The contribution of popular culture to emergent UFO and alien-based religions can be assessed with reference to a variety of popular cultural media. Of central importance is the influential “alien messiah” film The Day the Earth Stood Still (1951). Scripted by Edmund H. North, with a score composed by Bernard Herrmann (who worked with Alfred Hitchcock), the plot featured an alien messiah, Klaatu, whose spaceship landed in Washington, DC (Wojcik 2003: 275). Klaatu’s mission, assisted by the robot Gort, is to warn humanity that the possibility of nuclear war on Earth is of great concern to the citizens of other planets, who are committed to peace. While on Earth, Klaatu is befriended by a young boy named Bobby who takes him on a tour of the city. He is distressed to hear that those buried in Arlington National Cemetery have died in war and violent conflicts. He warns Professor Barnhart that Earth must become peaceful. Yet, humanity chooses to kill Klaatu, who like Jesus is resurrected on the third day. He then leaves Earth with the warning that “humanity must submit to live peacefully, being watched over by the robots [like Gort] or be destroyed” (Etherden 2005). This narrative frames UFO and alien-based theology in terms of a “messiah” who comes to “save” Earth from its own self-destructive urges, which replicates a Christian understanding of these new narratives. Its eschatological tone is undeniable: violent humans have exceeded their moral capacity by the development of nuclear weapons, and they must submit to the wise care of the advanced aliens or inevitably destroy themselves and the planet. This early case of popular culture intersecting with alternative religious beliefs and worldviews paved the way for later science-fiction texts, such as Robert A. Heinlein’s novel Stranger in a Strange Land (1961), the title of which is itself a biblical allusion, to become scriptures for new religions. Heinlein’s novel inspired the foundation of the Church of All Worlds (CAW) by Tim Zell and Lance Christie in 1962 (Cusack 2010: 53-82).2

The Summit Lighthouse and its successor, the Church Universal and Triumphant (CUT), represent important stages in the development of UFOlogical religions, and the apocalyptic expectations of such religions. On one level, CUT is a classic case of the failure of prophecy, as Mark Prophet’s second wife Elizabeth Clare Prophet, née Wulf (1939-2009), CUT’s leader following his death in 1973, announced the apocalypse would occur on either October 2, 1989, or March 15, 1990. In the period 1973-90, CUT—which had begun with an eschatology largely based on Alice Bailey’s Arcane School, in which “the immanent earthly reappearance of Christ” was taken to signal “a collective and terrestrial salvation” (Whitsel 2003: 22)—moved to a more esoteric understanding of the coming eschaton, in which survivalism and stockpiling arms were strategies to prepare for a war with the Soviet Union, and an extensive system of bunkers were constructed at the group’s Montana headquarters, Royal Teton Ranch. When CUT members “emerged from the organization’s fallout shelters the day after a prophesied nuclear holocaust should have destroyed much of the US—many having resigned from employment and sold their possessions—”about one-third of the membership immediately severed ties with the church” (Partridge 2005: 296). The movement diminished in importance as Elizabeth Clare Prophet developed Alzheimer’s Disease. After her death in 2009, the CUT teachings continued via a loose network of ex-members who established groups, and the official Church Universal and Triumphant, headquartered in Corwin Springs, Montana, which continues to expect the end times (Anon. 2008).
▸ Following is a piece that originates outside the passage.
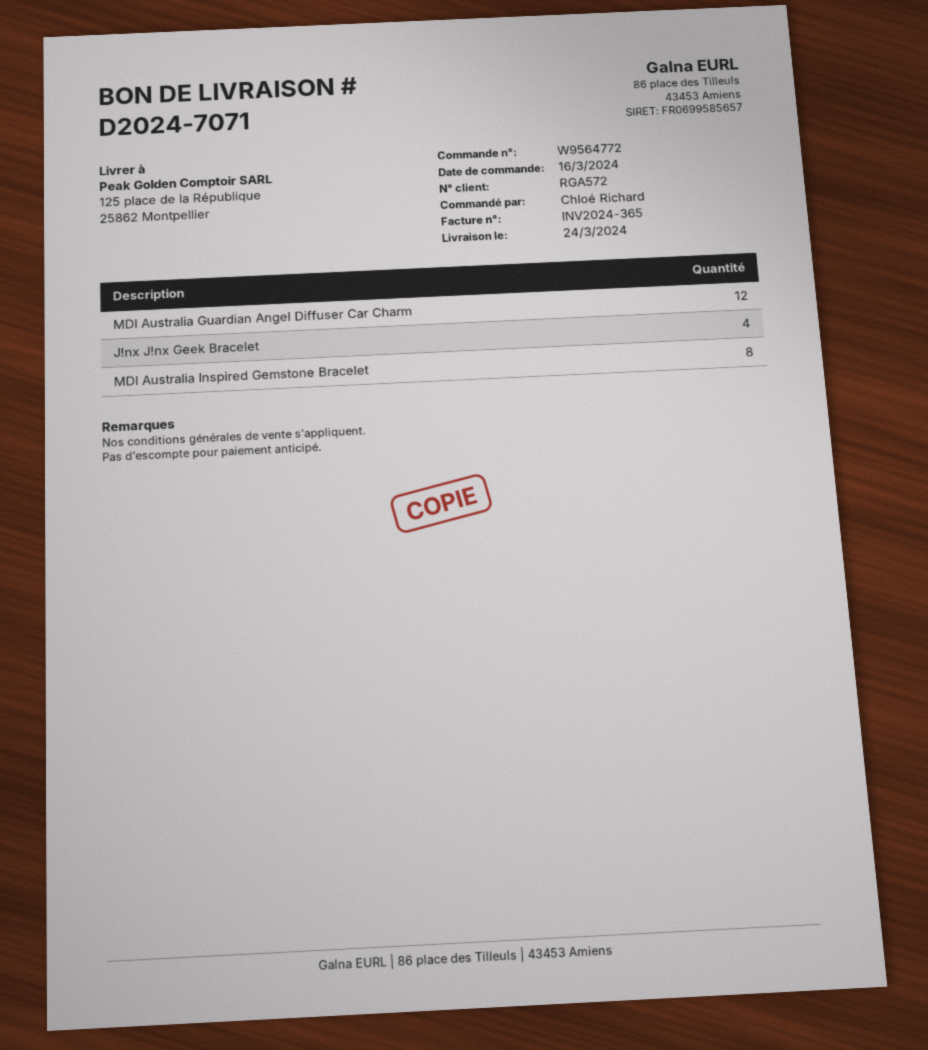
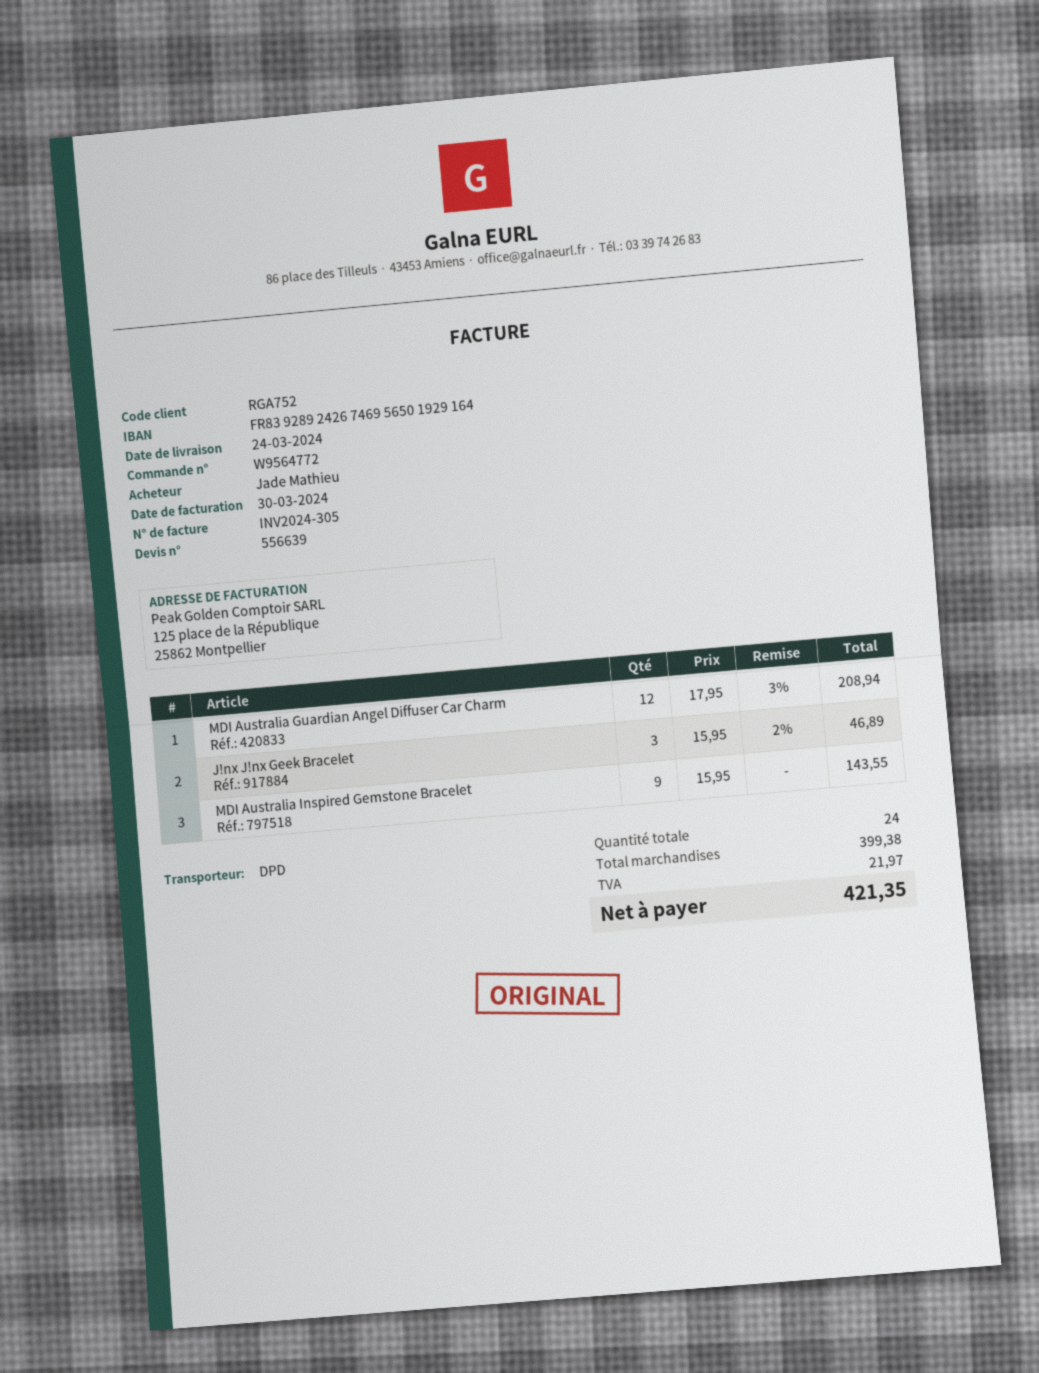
invoice number: INV2024-365 -> INV2024-305
customer number: RGA572 -> RGA752
ordered by: Chloé Richard -> Jade Mathieu
J!nx J!nx Geek Bracelet: 4 -> 3
MDI Australia Inspired Gemstone Bracelet: 8 -> 9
How religious groups coped in the face of failed apocalyptic predictions was researched by Leon Festinger, Henry Riecken, and Stanley Schachter, in their ground-breaking book When Prophecy Fails (1956). The Seekers, a UFO group started in the late 1940s, received messages through “Mrs Keech” (Dorothy Martin [1900-92]) from cosmic figures called the Elder Brothers, including Space Brother Sananda (formerly the historical Jesus), who predicted that flying saucers from Venus would appear in major cities around the globe and that a flood would destroy the world on December 21, 1954 (Stone 2006: 6). When the predicted apocalypse did not eventuate, Mrs Keech claimed that the planet had been spared due to the spiritual efforts of the Seekers, which generated light to counter the darkness of the present order. This appeared to be an irrational response, and an abandonment of more logical reactions to failed predictions, but Joseph F. Zygmunt has noted that:

Millenarian movements with well-developed ideologies are in a position to meet such crises by drawing on their own ideological resources. Prophetic failures may be ideologically rationalised, explained, reinterpreted, or denied, leaving millennial hopes intact. (Zygmunt 2006: 90)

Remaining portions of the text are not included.